Disclaimer. Don't rely on these old notes in lieu of reading the literature, but they can jog your memory. As a grad student long ago, my peers and I collaborated to write and exchange summaries of political science research. I posted them to a wiki-style website. "Wikisum" is now dead but archived here. I cannot vouch for these notes' accuracy, nor can I say who wrote them.

Fiorina. 1981. Retrospective Voting in American Elections. New Haven: Yale University Press.


In my view, his main point concerns the conceptualization of party ID. The social psychological school saw party ID as a simple, thoughtless attachment and challenged rational choice theorists to explain this attachment. Until Fiorina, they could not. Rational choice scholars could do no more than explain something _similar_ to party ID--for example, a "standing decision" of people to vote for the party that typically serves them best. Fiorina takes the social psychologists head on, and provides a rational choice theory that explains not only why party ID is so stable, but also why it changes. This is an advance from Downs, whose theory implies little or no independent role for partisanship. For Fiorina, Party ID is instrumental, therefore PARTIALLY ENDOGENOUS.


Key said that citizens are primarily concerned with real policy outcomes (purely retrospective). Downs said that citizens use the past only to evalute what a party will do in the future; retrospective voting is merely a cost-cutting variant of prospective voting. Now Fiorina says that retrospective voting is based on expectations about future welfare guided by evaluations of past policy end-states.

The Argument


Retrospective voting (as opposed to prospective voting) is important. It is based in reward-punishment theory.

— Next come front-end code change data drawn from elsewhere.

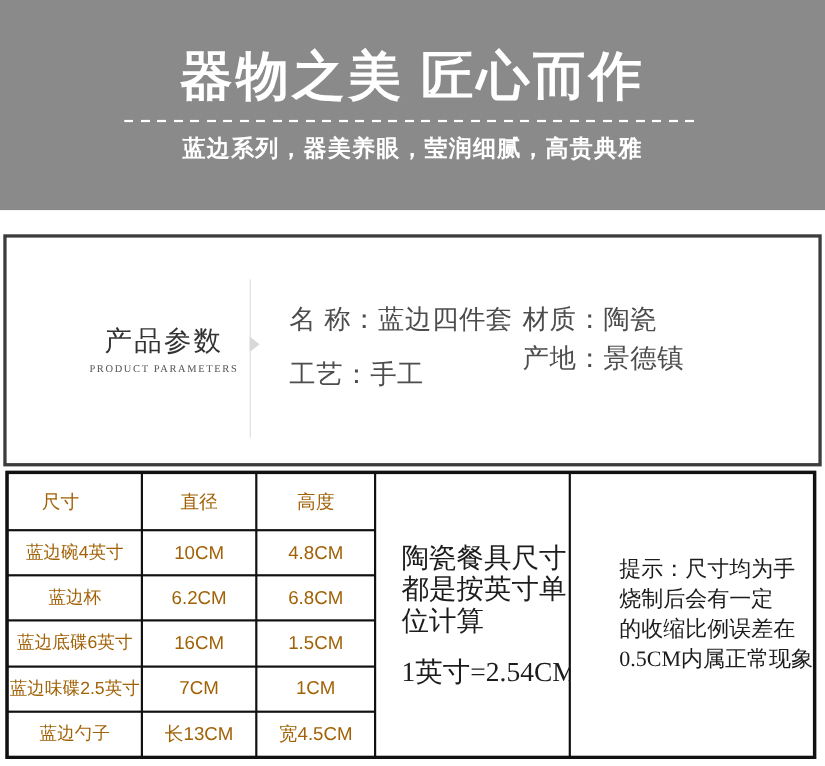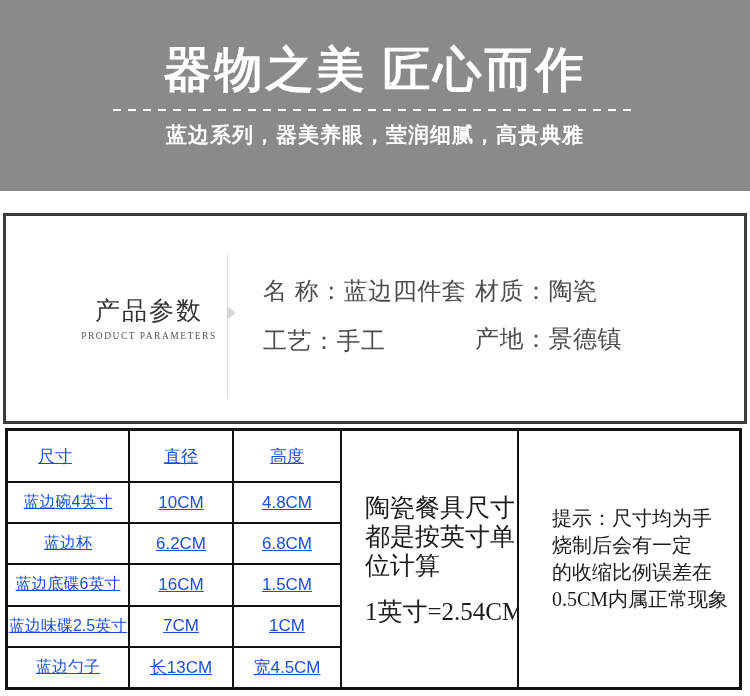"产地：景德镇" .pf-4 { font-family: Liberation Mono, monospace -> none; top: 115px -> 101px }
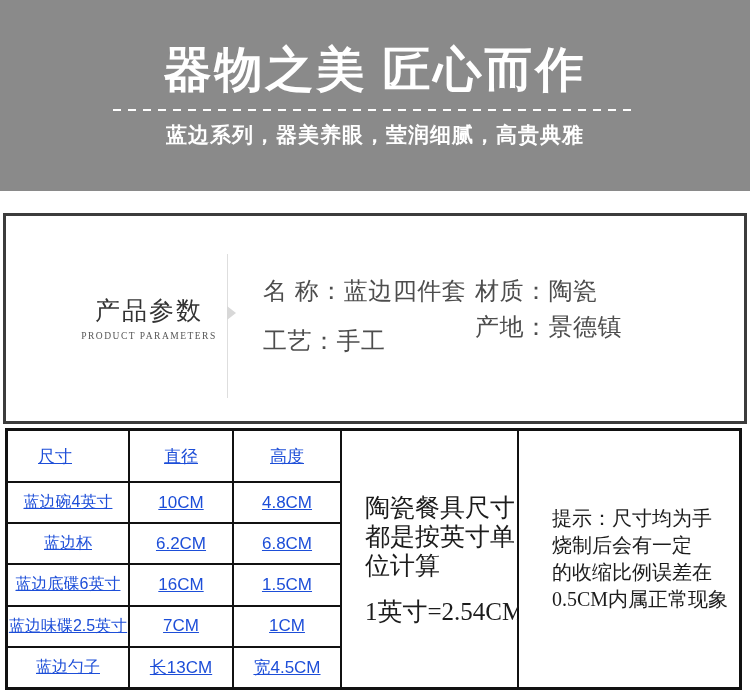"尺寸" .cell { color: #1d4ed8 -> #a16207; text-decoration: underline -> none }
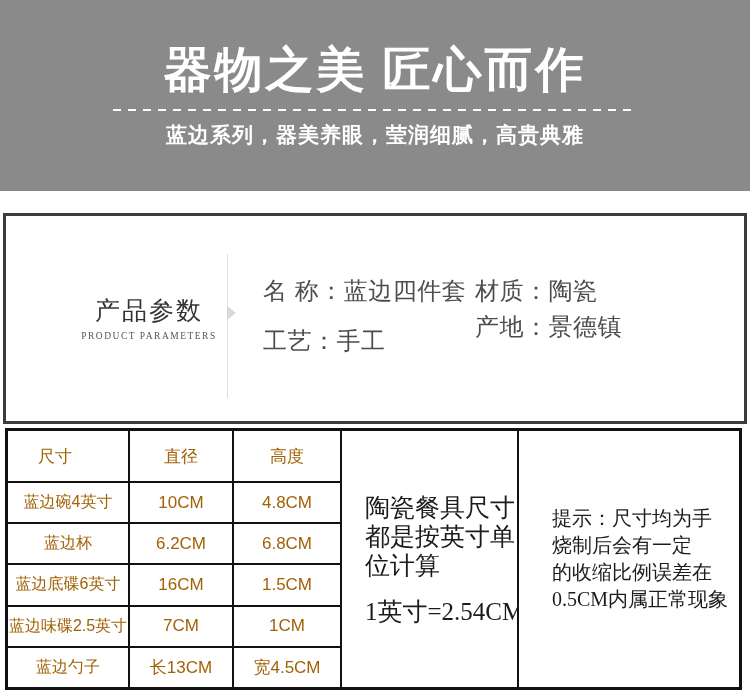"提示：尺寸均为手" .tip-note { padding-left: 33px -> 44px }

  1. Reliance on retrospective voting vs prospective voting could lead to differing electoral outcomes
  2. Retrospective voting presumes that citizens are more concerned with policy outcomes than policy instruments
  3. Retrospective voting presumes that public policy formation is not constrained by the voters


If we were dropped into a new democracy with two parties, we might employ "simple issue voting"--that is, we might look at each party's issue platforms. But after some experience having one of the parties in government for four years, we might add to this calculus our estimation of how well the party in power has performed. We might further add an estimate of how well the other party would have performed if it had been in power, weighted according to our uncertainty about this estimate. Then, we can use all this to predict which party is more likely to serve our interests best in the future. Over time, these evaluations are reflected in our party identification, which is a "running tally" of how each party is treating me. Thus, my evaluations of the governing party's recent performance should elicit a change (one way or the other) in my overall evaluation of that party.

The model tested in this book focuses on changes in temporal party identification. He does not directly link party identification with vote choice. The model is based on a running tally of retrospective evaluations of party performances and promises. It looks at an individual's past experiences with political parties plus secondary factors such as parent's affiliation. His model allows party ID to change continuously.

Two Types of Retrospective Voting

  1. SIMPLE RETROSPECTIVE EVALUATIONS (SRE): Based mainly on personal finance, war, civil rights, and similar things. These are things that voters have direct experience with, so their retrospective evaluations are unmediated by the media or anything.
  2. MEDIATED RETROSPECTIVE EVALUATIONS (MRE) are those evaluations that depend on some intermediary; for example, I need the media to provide me with information about the macroeconomy, but I can also use my SREs to make mediated judgments (e.g. I can use my experience with personal finance to make judgments about the national economy). MREs are mediated by a citizen's choice of information sources and opinion leaders.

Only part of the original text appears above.